It is undisputed that Mercado's and Hebert's filings were untimely. Under Title VII, they were required to file charges with the EEOC within 300 days after the allegedly unlawful practice, see 42 U.S.C. § 2000e-5(e)(1),2 and the most generous calculation of the trigger date renders Mercado's filing 32 days late and Hebert's 23 days late.3 The EEOC, without making either a determination on the merits or a finding on timeliness, issued all three plaintiffs right-to-sue letters.

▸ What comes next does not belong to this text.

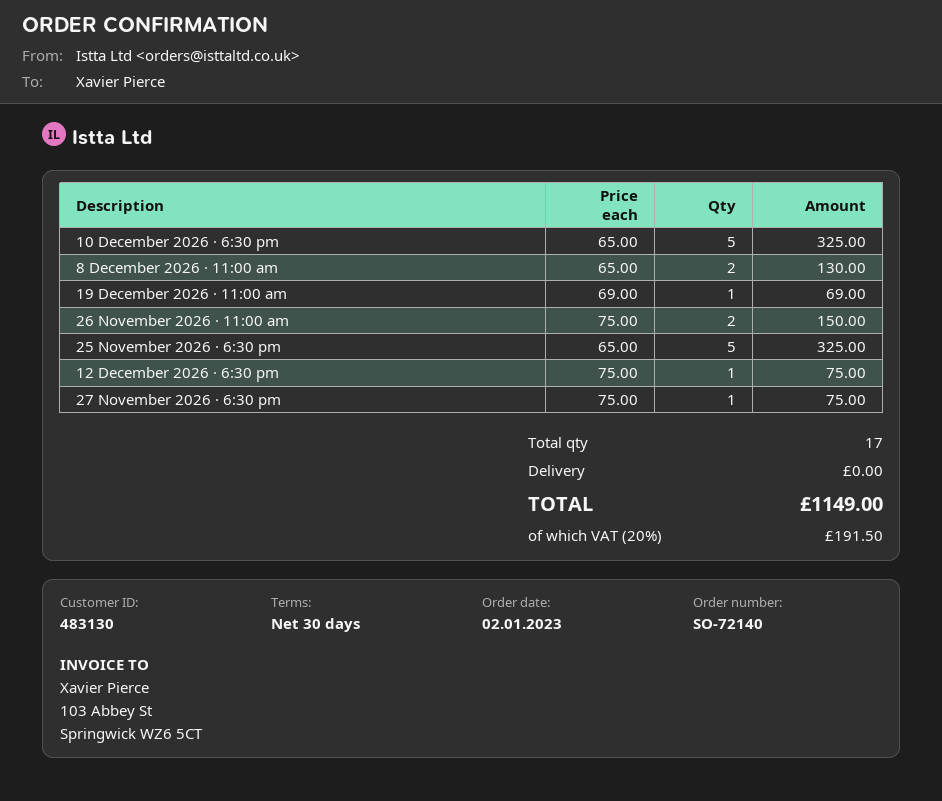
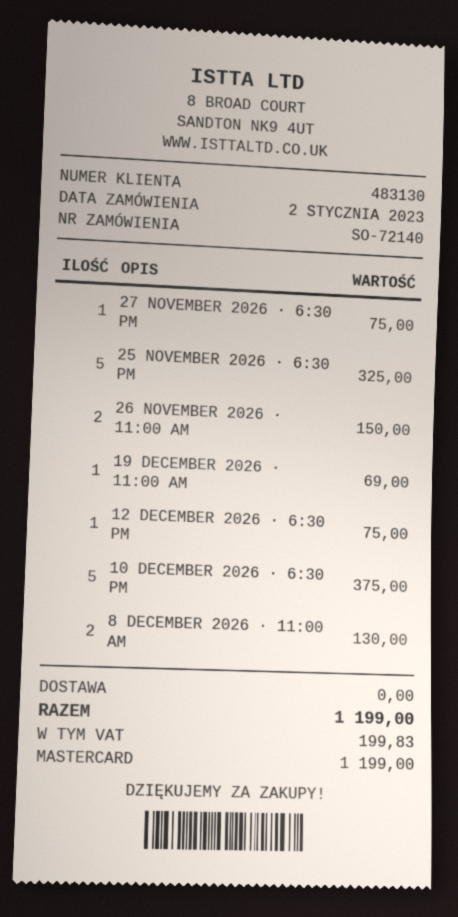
10 December 2026 · 6:30 pm: 5 for 325.00 -> 5 for 375.00
tax: 191.50 -> 199.83
total: 1149.00 -> 1199.00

They filed their joint suit in March 2003, and Ritz-Carlton subsequently filed a motion seeking dismissal of Mercado's and Hebert's claims based on their untimely EEOC charges.
In their opposition to the dismissal motion, appellants contended first that the timeliness defense was waived because it had not been raised before the EEOC. In addition, they claimed that Ritz-Carlton was barred from asserting timeliness as a defense because the hotel failed to comply with EEOC regulations requiring employers to post notices advising employees of their legal rights relating to employment discrimination. See 42 U.S.C. § 2000e-10(a).4 Invoking the doctrine of equitable tolling, appellants claimed that the filing period did not begin to run until they received notice of their rights when they met with an attorney.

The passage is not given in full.